14. Calliphoridae – carmageddon

6th April 2019

When my boys were younger I spent a lot of time touring inconveniently-situated car showrooms so that they could paw the shiny bodywork of their favourite models and collect up glossy brochures for their bookshelves. Rather sheepishly, I should explain to the eager salespeople that there was no chance of my buying anything from them, and that the purpose of the visit was to satisfy their fetish. Despite my best efforts, the boys weren’t interested in looking at birds or flowers (or even flies, unbelievably), but they could tell you the make and model of a car just from the shape of the headlights or the radiator grill. When a motorist casually forced my bicycle and its boy-laden trailer off the road before yelling that I shouldn’t even be on the road in the first place, I was able to give the Police the registration number and colour of the offender’s vehicle. “And what make was the car, sir?” – I had no idea, but my two tiny passengers knew. I guess I was the same when I was their age, though of course the cars were more interesting then.

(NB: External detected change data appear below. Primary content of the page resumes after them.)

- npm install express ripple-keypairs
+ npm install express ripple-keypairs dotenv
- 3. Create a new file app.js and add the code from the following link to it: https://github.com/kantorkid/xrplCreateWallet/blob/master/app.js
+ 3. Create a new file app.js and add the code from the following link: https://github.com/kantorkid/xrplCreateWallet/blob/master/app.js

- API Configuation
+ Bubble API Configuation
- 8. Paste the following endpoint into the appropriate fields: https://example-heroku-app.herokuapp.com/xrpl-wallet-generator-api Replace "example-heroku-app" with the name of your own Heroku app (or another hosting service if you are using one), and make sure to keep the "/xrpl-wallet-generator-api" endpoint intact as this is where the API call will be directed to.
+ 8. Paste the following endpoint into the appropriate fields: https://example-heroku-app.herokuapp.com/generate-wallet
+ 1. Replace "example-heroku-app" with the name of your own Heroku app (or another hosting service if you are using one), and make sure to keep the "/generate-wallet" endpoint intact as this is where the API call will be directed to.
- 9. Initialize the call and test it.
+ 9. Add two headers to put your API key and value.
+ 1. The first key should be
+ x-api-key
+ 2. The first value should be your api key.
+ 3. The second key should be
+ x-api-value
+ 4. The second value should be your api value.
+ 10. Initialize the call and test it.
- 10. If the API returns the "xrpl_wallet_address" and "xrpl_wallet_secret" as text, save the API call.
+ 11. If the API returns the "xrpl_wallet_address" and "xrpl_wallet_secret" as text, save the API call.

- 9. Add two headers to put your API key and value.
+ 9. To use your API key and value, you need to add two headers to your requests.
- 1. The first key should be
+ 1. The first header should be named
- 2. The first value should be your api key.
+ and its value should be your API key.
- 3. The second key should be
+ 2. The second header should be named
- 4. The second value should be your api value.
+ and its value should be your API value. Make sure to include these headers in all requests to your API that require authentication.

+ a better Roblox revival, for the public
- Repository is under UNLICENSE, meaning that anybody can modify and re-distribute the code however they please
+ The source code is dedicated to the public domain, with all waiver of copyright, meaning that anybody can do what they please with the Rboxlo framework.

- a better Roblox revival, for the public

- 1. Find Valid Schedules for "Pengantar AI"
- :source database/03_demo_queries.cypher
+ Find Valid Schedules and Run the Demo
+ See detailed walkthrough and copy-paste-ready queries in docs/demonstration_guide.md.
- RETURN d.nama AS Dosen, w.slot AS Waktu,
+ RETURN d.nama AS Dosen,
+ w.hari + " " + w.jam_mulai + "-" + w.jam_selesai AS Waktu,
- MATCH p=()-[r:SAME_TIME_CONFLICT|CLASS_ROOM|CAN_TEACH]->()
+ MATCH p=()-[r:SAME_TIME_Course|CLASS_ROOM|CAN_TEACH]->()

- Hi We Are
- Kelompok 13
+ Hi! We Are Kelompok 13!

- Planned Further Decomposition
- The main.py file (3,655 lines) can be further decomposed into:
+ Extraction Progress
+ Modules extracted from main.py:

Cars were more benign then too – they gave freedom in comfort and style, and were the symbol of the hopeful future. Now of course they are evil personified. They pollute our cities with their effluent of nose-wrinkling fumes and lung-penetrating particles. Their casual engine and tyre noise is the backdrop to the soundscape even miles away from a road, with the blasting of horns and screeching of brakes adding intermittent annoyance. Their parked carcasses block what are supposed to be thoroughfares – and often enough their moving carcasses do the same thing. Their production is resource-intensive and their life-span barely that of a teenager. Every year they will excrete several times their own weight in carbon dioxide as a result of burning up irreplaceable fossil fuels whose extraction from the ground is a major source of international conflict. Cars isolate us from each other and the places we travel through, giving the illusion of independence

So what’s the connection between cars and this fly from the family Calliphoridae that was attracted to my half-vole trap (thanks to Bear the cat for letting me have his leftover meal)? Perhaps I am alluding to their noisy flight as they bumble about the kitchen looking for uncovered food and leaving fly-spots on any clean surfaces? Could it be because the family includes the omnipresent blue and green bottles that lay their eggs on carrion, enlivening it to a mass of squirming maggots? Is it that others are parasites of toads and frogs, the larvae entering through the eyes, or, mysteriously, eating their way through earthworms as they in turn tunnel through the earth? Is it because this family of flies are the epitome of death, decay and destruction? Of course not – it’s because of this particular fly’s beautiful metallic bodywork!